►

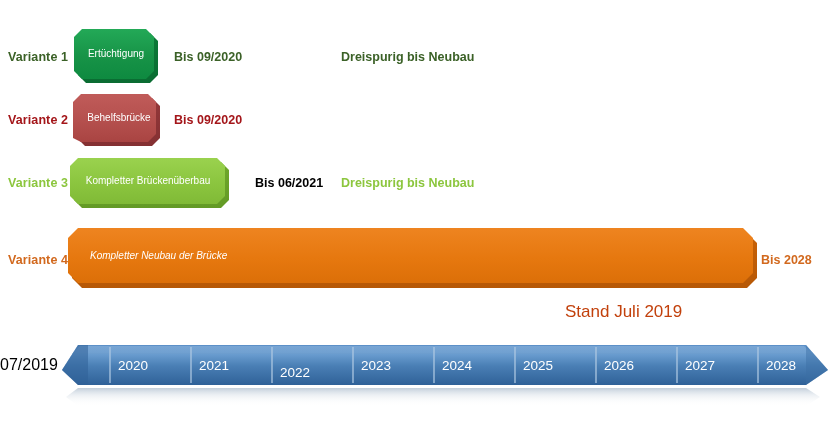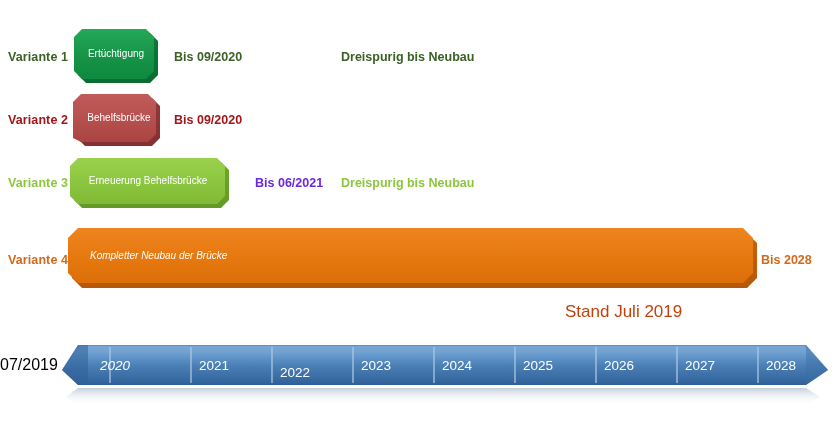--- a/index.html
+++ b/index.html
@@ -205,7 +205,7 @@
   <div class="note" style="left:174px; top:114px; color:#A4161A;">Bis 09/2020</div>
 
   <div class="variant-label" style="left:8px; top:177px; color:#8CC63E;">Variante 3</div>
-  <div class="bar centered" style="left:70px; top:158px; width:156px; height:46px;">Erneuerung Behelfsbrücke</div>
+  <div class="bar centered" style="left:70px; top:158px; width:156px; height:46px;">Kompletter Brückenüberbau</div>
   <div class="note" style="left:255px; top:177px; color:#6d28d9;">Bis 06/2021</div>
   <div class="note" style="left:341px; top:177px; color:#8CC63E;">Dreispurig bis Neubau</div>
 

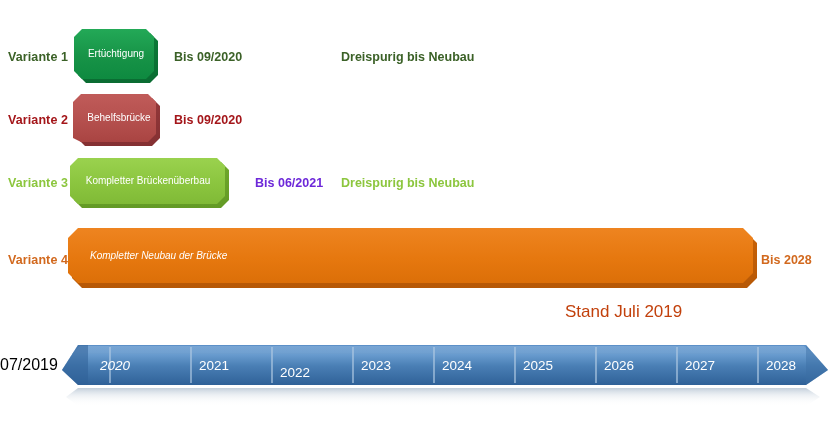--- a/index.html
+++ b/index.html
@@ -206,7 +206,7 @@
 
   <div class="variant-label" style="left:8px; top:177px; color:#8CC63E;">Variante 3</div>
   <div class="bar centered" style="left:70px; top:158px; width:156px; height:46px;">Kompletter Brückenüberbau</div>
-  <div class="note" style="left:255px; top:177px; color:#6d28d9;">Bis 06/2021</div>
+  <div class="note" style="left:255px; top:177px; color:#000000;">Bis 06/2021</div>
   <div class="note" style="left:341px; top:177px; color:#8CC63E;">Dreispurig bis Neubau</div>
 
   <div class="variant-label" style="left:8px; top:254px; color:#D2691E;">Variante 4</div>

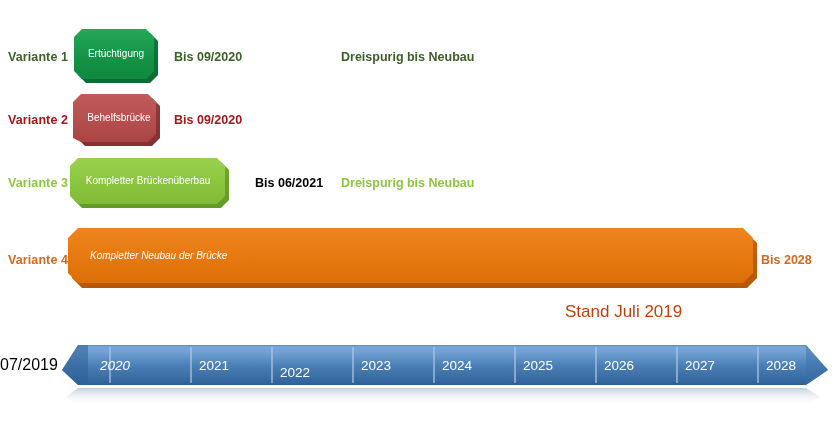--- a/index.html
+++ b/index.html
@@ -217,7 +217,7 @@
 
   <div id="timeline-start-label">07/2019</div>
 
-  <div class="tl-year" style="left:100px;font-style:italic;">2020</div>
+  <div class="tl-year" style="left:118px;">2020</div>
   <div class="tl-year" style="left:199px;">2021</div>
   <div class="tl-year" style="left:280px;margin-top:7px;">2022</div>
   <div class="tl-year" style="left:361px;">2023</div>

◄

**REQUIREMENT**
Scan the records above for the word "year". Show each line in which it appears.

**SOLUTION FOR THIS TASK**
-  <div class="tl-year" style="left:100px;font-style:italic;">2020</div>
+  <div class="tl-year" style="left:118px;">2020</div>
   <div class="tl-year" style="left:199px;">2021</div>
   <div class="tl-year" style="left:280px;margin-top:7px;">2022</div>
   <div class="tl-year" style="left:361px;">2023</div>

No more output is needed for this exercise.